Ils sont les grands-parents de deux jeunes mariés et pendant la cérémonie laïque, ils ont pris la parole pour nous emmener dans un voyage dans le temps. Il y a 60 ans. A l’époque où il fallait demander l’autorisation à ses parents pour « fréquenter » quelqu’un, se fiancer et enfin se marier. A l’époque où on était majeur à 21 ans, qu’on n’avait pas de téléphone ni de télévision. Une époque où le mariage était fait d’amour mais que le romantisme n’était pas aussi sacralisé qu’aujourd’hui. Ce témoignage nous raconte une époque où les jeunes mariés mettaient beaucoup plus d’efforts à construire leur mariage, celui d’une vie, que préparer la journée de célébration. Avec leur autorisation, j’ai le plaisir de partager ce beau témoignage avec vous aujourd’hui.
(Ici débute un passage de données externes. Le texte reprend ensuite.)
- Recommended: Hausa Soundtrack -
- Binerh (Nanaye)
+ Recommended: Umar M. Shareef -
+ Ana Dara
Témoignage de Juliette et Jean-Philippe : Histoire d’un mariage il y a 60 ans
Quelques précisions sur les moyens de communication de l’époque, dans les années 1950.
Tous nos échanges se sont organisés sans téléphone, et par courrier, quand nous étions séparés ; la poste fonctionnait remarquablement. Nous avons conservé l’un et l’autre presque toutes les lettres échangées.
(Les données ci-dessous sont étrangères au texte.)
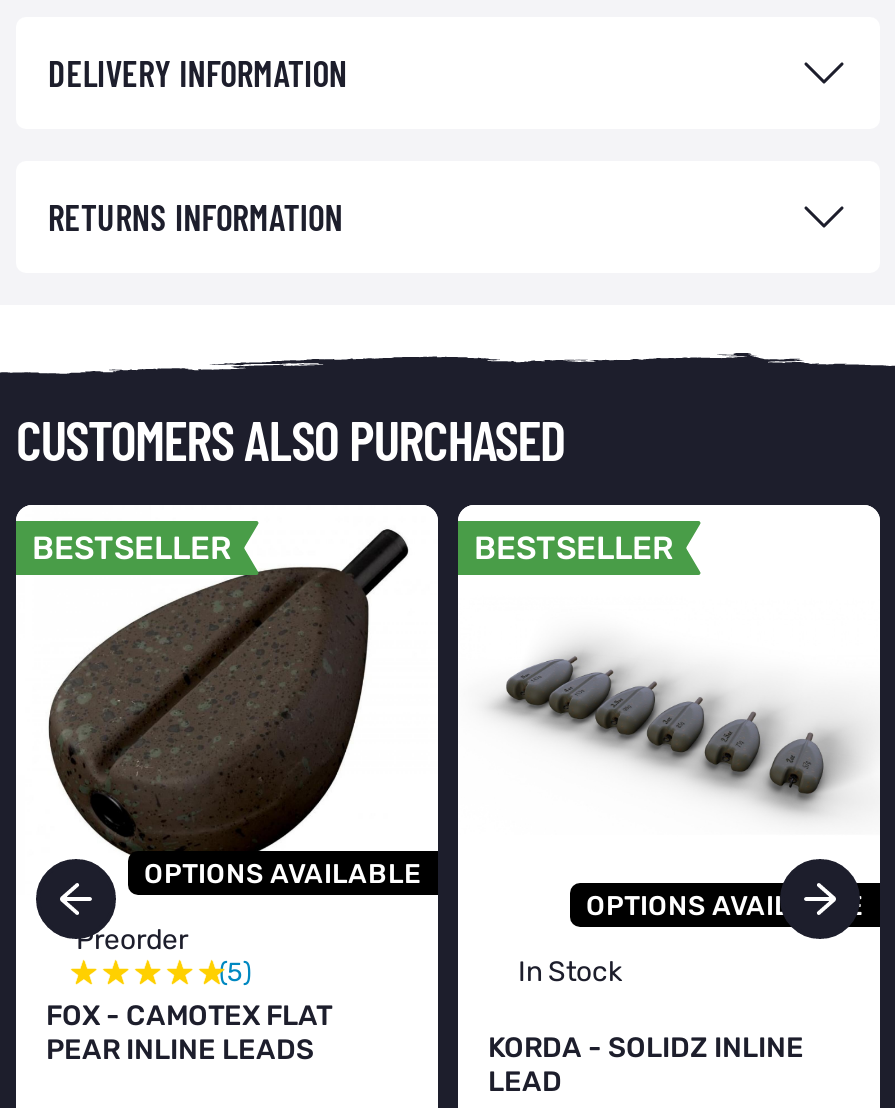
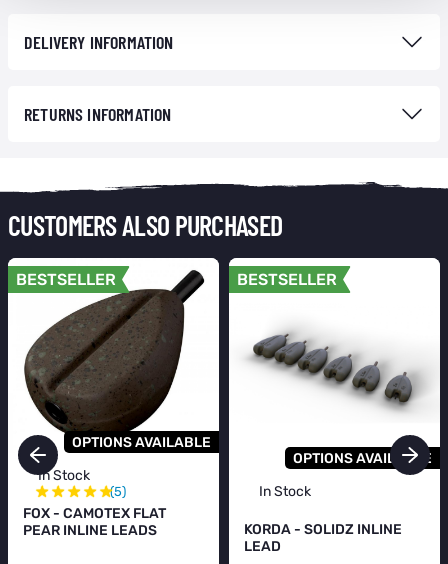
- Preorder
+ In Stock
Nous appartenions tous deux à l’Association Amicale des Anciens Elèves des Ecoles du village, dans le Loiret, où résidaient nos parents qui se connaissaient bien, nos pères assurant ensemble, par exemple, le dimanche matin, la préparation militaire pour les garçons.
Au sein de l’Amicale, association très active, nous avons tous deux participé à des spectacles de théâtre, à des voyages par car de plusieurs jours, et nous nous sommes « fréquentés », comme on disait à l’époque…
en tout bien tout honneur ! Nos parents avaient accepté cette « fréquentation » et ont décidé d’organiser nos fiançailles officiellement – avec parution d’un avis dans la presse locale. La cérémonie se soldait par un repas familial d’apparat chez la fiancée.
Nous étions majeurs (21 ans à l’époque) et nos fiançailles ont eu lieu le 1er juin 1954.
Selon la tradition, j’ai offert à ma dulcinée une bague avec diamants que Juliette porte toujours aujourd’hui. Elle m’a offert de son côté une montre qui fonctionne encore.
Et le soir, chacun est rentré chez soi, comme la bienséance l’exigeait.
Etant entré sur Concours en octobre 1951 à l’Ecole Normale de Paris-Auteuil, j’étais depuis octobre 1953 instituteur à Romainville, mon premier poste, dans la banlieue parisienne, et je revenais régulièrement au village chaque dimanche et pour les vacances scolaires.
J’étais agent d’administration à la Mairie et je préparais par correspondance le diplôme de l’Ecole nationale d’administration municipale pour accéder au grade de de Rédacteur de l’Administration municipale qui pouvaient me permettre d’être mutée dans la Région parisienne.
Puisque nous disposions tous deux d’un revenu, nous avons décidé de partir ensemble en vacances en Alsace, à l’hôtel, près de Colmar, malgré les réticences de nos parents par crainte surtout des on-dit, mais qui cédèrent devant notre détermination.
Au retour, Jean-Philippe devant accomplir son service militaire sur quinze mois, nous avons annoncé qu’à l’issue de cette contrainte, nous nous marierions. Cette sage décision fut totalement approuvée par nos deux familles…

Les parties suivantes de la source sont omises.